The land is groaning...where is the hope?
I began 2020 in central Africa, leading an Agabus Team of 5 men with backgrounds in environmental biology, agriculture and missions. Our purpose was to see what the environmental problems were in a specific region, evaluate them, and give our recommendations to those who are committed to bringing the gospel to the local community. We wanted to help them be a blessing to the people and their ecosystem as they bring the hope of the gospel to those who have not heard.
There were signs of death and decay all around us on the trip--a natural consequence of the Fall, our sin. The conditions of the soils were poor and there was trash everywhere.
Erosion was significantly affecting life in the city, in the dry season as well as the rainy season.The increased population pressure due to civil war in surrounding nations has brought thousands of refugees into this land. Changing climactic patterns have caused drought and famine more regularly, and brought internally displaced peoples (IDP's) flooding into this region, limiting the resources available for the everyone. Click here to see a video of one of the many IDP communities that develop on the outskirts of established towns--I recorded this video as we drove through "the bush" on our way to an active farming project location.
There are a number of different people groups who have come to the region for various reasons, such as trade and better crop growing conditions. The dominant population is an unreached people group, the Daju. We spotted many nomadic Arab herders, including this family who had just packed up to move on to another spot. Typically it is the women who lead the camel caravan--the men and children herd the goats and donkeys.
One of the challenges is that the gospel has not taken root in this region. In fact, there is a Christian church that was started in the city 34 years ago as a result of national Christians that moved there as government employees. However, not a single person from the dominant religion has publicly come to Christ in this region as far as the local Christians know. Two elders from this local church met with us and even shared that they "need a new approach" to reach their neighbors. After asking questions and digging deeper, we were able to spend some time praying with these dear brothers for their community.
Signs of Hope
One of our discoveries was that there used to be quite the diversity of wildlife in the region, such as elephants and lions, and different varieties of antelope. But as the population exploded, animals that weren't killed fled to safer areas in the country, such as where there is a protected national park now. The diversity of the ecosystem has significantly decreased in the last couple of decades.
On the other hand, there were also signs of hope! There is so much beauty in this country--the people, the land, the vegetation, and the animals that have remained! Just take a look at these photos one of our team members took!
The culture lends itself to spending time with others, to sit and talk, and relax during the heat of the day. Community happens on "the mat". You can observe and learn so much as people walk past you and greet; others sit for some time and you get caught up on what's happening in the community.

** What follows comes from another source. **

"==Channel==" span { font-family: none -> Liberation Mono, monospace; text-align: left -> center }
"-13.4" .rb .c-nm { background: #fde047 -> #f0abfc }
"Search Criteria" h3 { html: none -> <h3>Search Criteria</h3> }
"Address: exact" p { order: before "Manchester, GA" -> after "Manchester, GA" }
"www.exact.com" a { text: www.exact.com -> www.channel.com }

It is interesting to think that when Jesus spent time with his disciples, they often sat and relaxed over food and drink. We did just that, and at times literally laid down on the mat and closed our eyes in the shade of a tree on a hot day. We always had a sip of hot tea due to the hospitality of the people. No matter how little you have, you always provide for your guests. This is a great time for fellowship and informal instruction, similar to the days when Jesus was on earth.

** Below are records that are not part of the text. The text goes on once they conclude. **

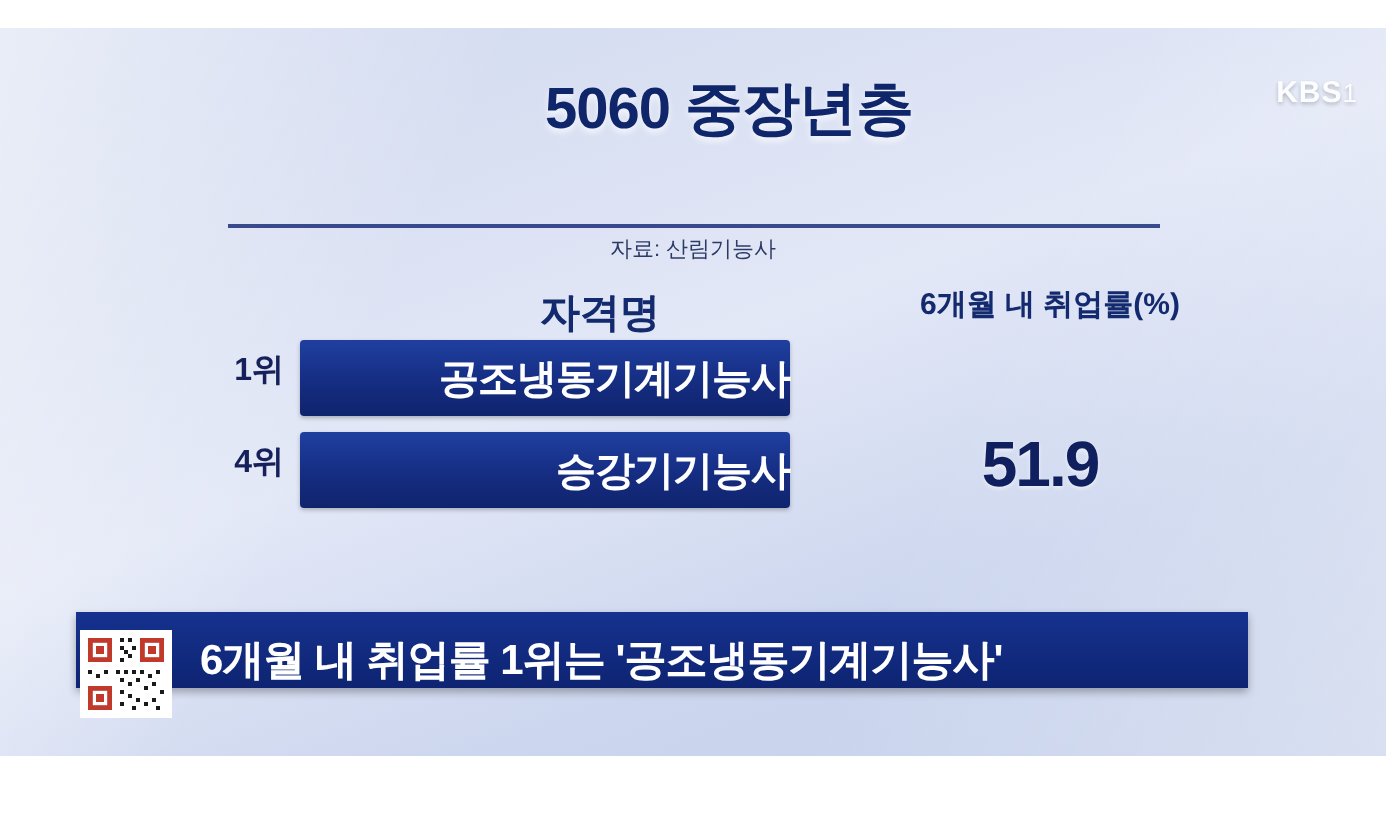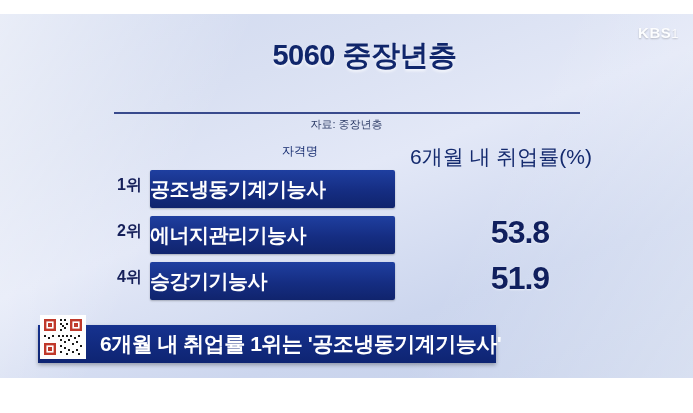"KBS1" .watermark { top: 24px -> 38px }
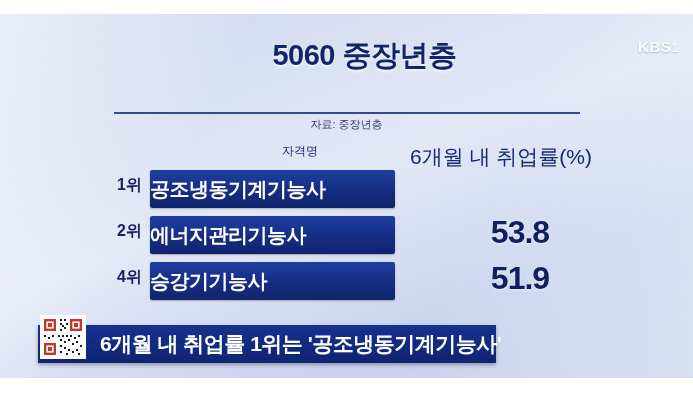"자료: 중장년층" div.source { text: 중장년층 -> 산림기능사 }
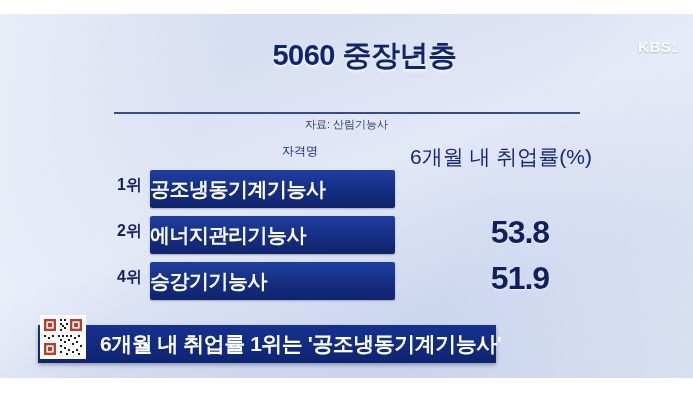"자격명" .hdr-col-name { font-size: 12px -> 20px; font-weight: normal -> bold }
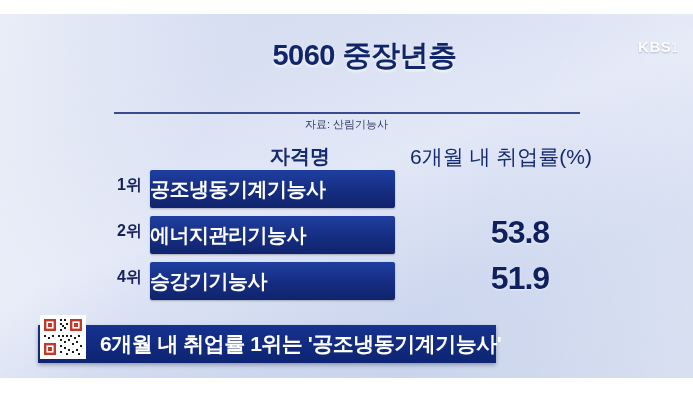"6개월 내 취업률(%)" .hdr-col-rate { font-size: 21px -> 15px; font-weight: normal -> bold; text-align: left -> center }
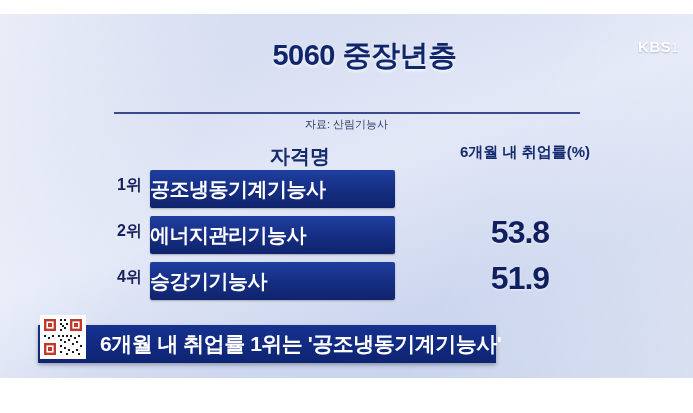"공조냉동기계기능사" .bar { justify-content: flex-start -> flex-end }
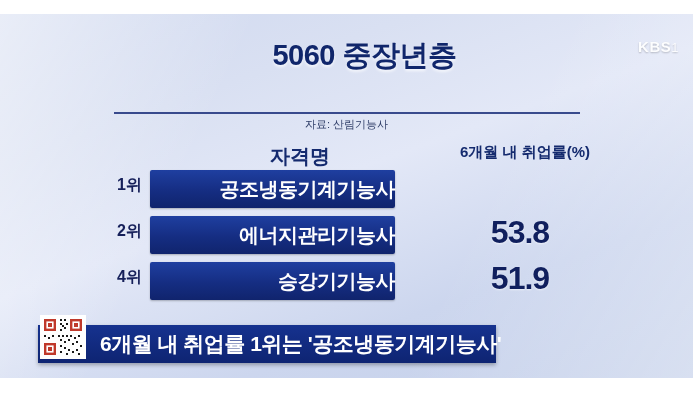"2위" div.row { html: <div> <div>2위</div> <div> <span>에너지관리기능사</span> </div> <div>53.8</div> </div> -> none }
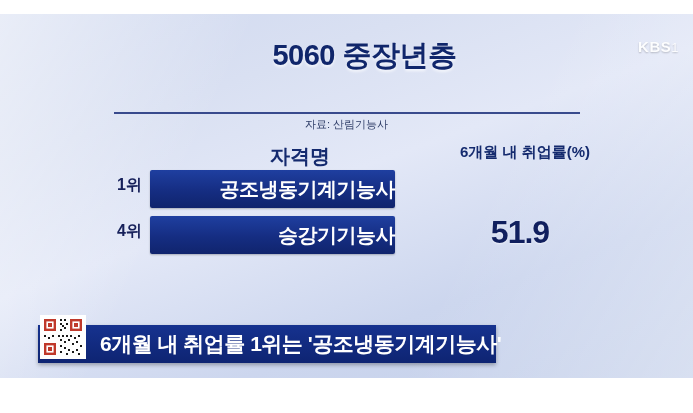"6개월 내 취업률 1위는 '공조냉동기계기능사'" .ticker { align-items: center -> flex-end; bottom: 50px -> 69px; width: 458px -> 586px }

There are great challenges ahead for the work in this place. However, we saw the possibilities for what could be done in this region of the world by caring for creation and working with the people here. The recommendations by our team are almost complete, and the mission will be using them to bring the reconciliation we already know through Christ to the people desperate for Jesus in this place.
One more thing: walking around in sandals every day gave me fresh insight into what it may have been like to follow Jesus around Galilee or the hills of Judea...and for the Messiah to wash his disciples' feet has new meaning!